Ilustrasi. (BP/Dokumen Swara Tunaiku)

DENPASAR, BALIPOST.com – Sektor properti yang belum pulih berimbas pada sektor perbankan. Salah satunya  pertumbuhan kredit.

Sebab, sektor properti ini, menurut akademisi Fakultas Ekonomi dan Bisnis (FEB) Universitas Udayana, Prof. Wayan Ramantha memiliki dua komponen, yaitu investasi sekaligus konsumsi. Ia menyebutkan KPR (Kredit Kepemilikan Rumah) merupakan kredit konsumsi untuk memenuhi kebutuhan masyarakat akan perumahan. Penduduk bisa terus bertambah, pertumbuhan perumahan juga terus mengalami peningkatan.

Baca juga:  20 KK Miskin Banjar Biaung Terima Bantuan Sembako "Bakti Pertiwi Bali"

Di sisi lain KPR juga merupakan investasi bagi pengembang dan masyarakat.
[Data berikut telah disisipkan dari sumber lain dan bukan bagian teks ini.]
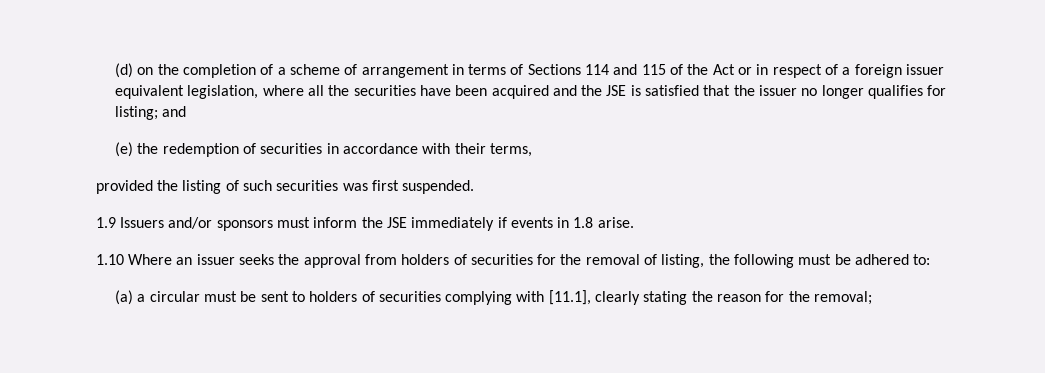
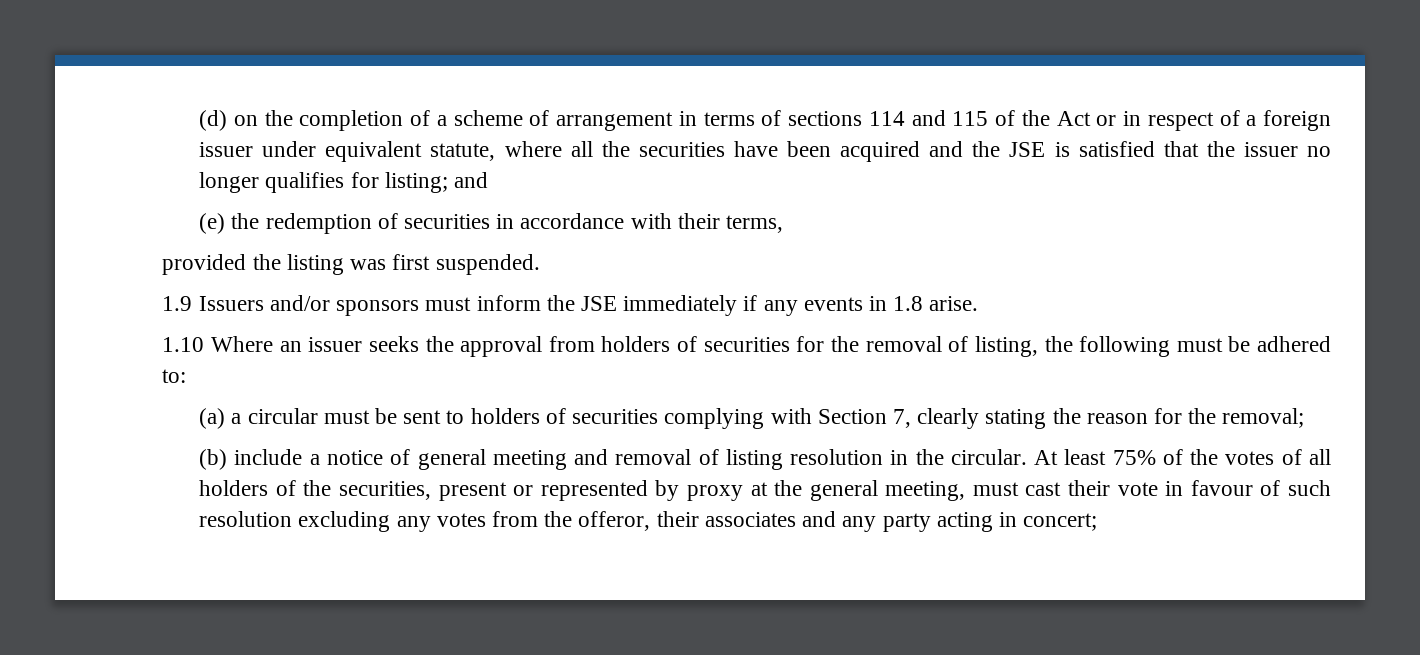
- (d) on the completion of a scheme of arrangement in terms of Sections 114 and 115 of the Act or in respect of a foreign issuer equivalent legislation, where all the securities have been acquired and the JSE is satisfied that the issuer no longer qualifies for listing; and
+ (d) on the completion of a scheme of arrangement in terms of sections 114 and 115 of the Act or in respect of a foreign issuer under equivalent statute, where all the securities have been acquired and the JSE is satisfied that the issuer no longer qualifies for listing; and
- provided the listing of such securities was first suspended.
+ provided the listing was first suspended.
- 1.9 Issuers and/or sponsors must inform the JSE immediately if events in 1.8 arise.
+ 1.9 Issuers and/or sponsors must inform the JSE immediately if any events in 1.8 arise.
- (a) a circular must be sent to holders of securities complying with [11.1], clearly stating the reason for the removal;
+ (a) a circular must be sent to holders of securities complying with Section 7, clearly stating the reason for the removal;
+ (b) include a notice of general meeting and removal of listing resolution in the circular. At least 75% of the votes of all holders of the securities, present or represented by proxy at the general meeting, must cast their vote in favour of such resolution excluding any votes from the offeror, their associates and any party acting in concert;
Bagi masyarakat misalnya membeli rumah untuk disewakan kembali, membeli ruko dipergunakan untuk mencari pendapatan tambahan.

Dengan  demikian, KPR berada di dua sektor yaitu konsumsi dan investasi, sehingga sangat menentukan perekonomian suatu negara. Bahkan di negara maju, derivative (produk turunan) dari pembelian properti ini diperdagangkan dalam bentuk obligasi, sehingga banyak hal yang terpengaruh, baik sektor riil maupun sektor jasa.
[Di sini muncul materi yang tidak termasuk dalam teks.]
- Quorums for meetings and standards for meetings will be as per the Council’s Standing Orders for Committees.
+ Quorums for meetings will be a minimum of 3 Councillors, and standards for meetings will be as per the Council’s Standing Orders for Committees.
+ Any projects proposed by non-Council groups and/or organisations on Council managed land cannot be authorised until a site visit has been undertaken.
Baca juga:  Kemenkop Cegah Koperasi Jadi Wadah Pencucian Uang

Selain properti, menurut Wayan Ramantha, pertumbuhan kredit yang melambat juga karena dampak kondisi makro ekonomi nasional yang menurun dan kondisi makro global. Ditambah dengan sektor properti yang turun.

Kondisi ini bertambah parah dengan berlanjutnya perang dagang antara AS dan China, yang menyebabkan pertumbuhan negara maju juga melambat. Sementara situasi nasional juga tegang dengan adanya perhelatan politik pada 2019 ini.

Ia menilai pengusaha masih akan melihat kondisi ekonomi (wait and see) sampai Juni 2019. Diprediksi pertumbuhan kredit akan mulai terjadi pada 2020. (Citta Maya/balipost)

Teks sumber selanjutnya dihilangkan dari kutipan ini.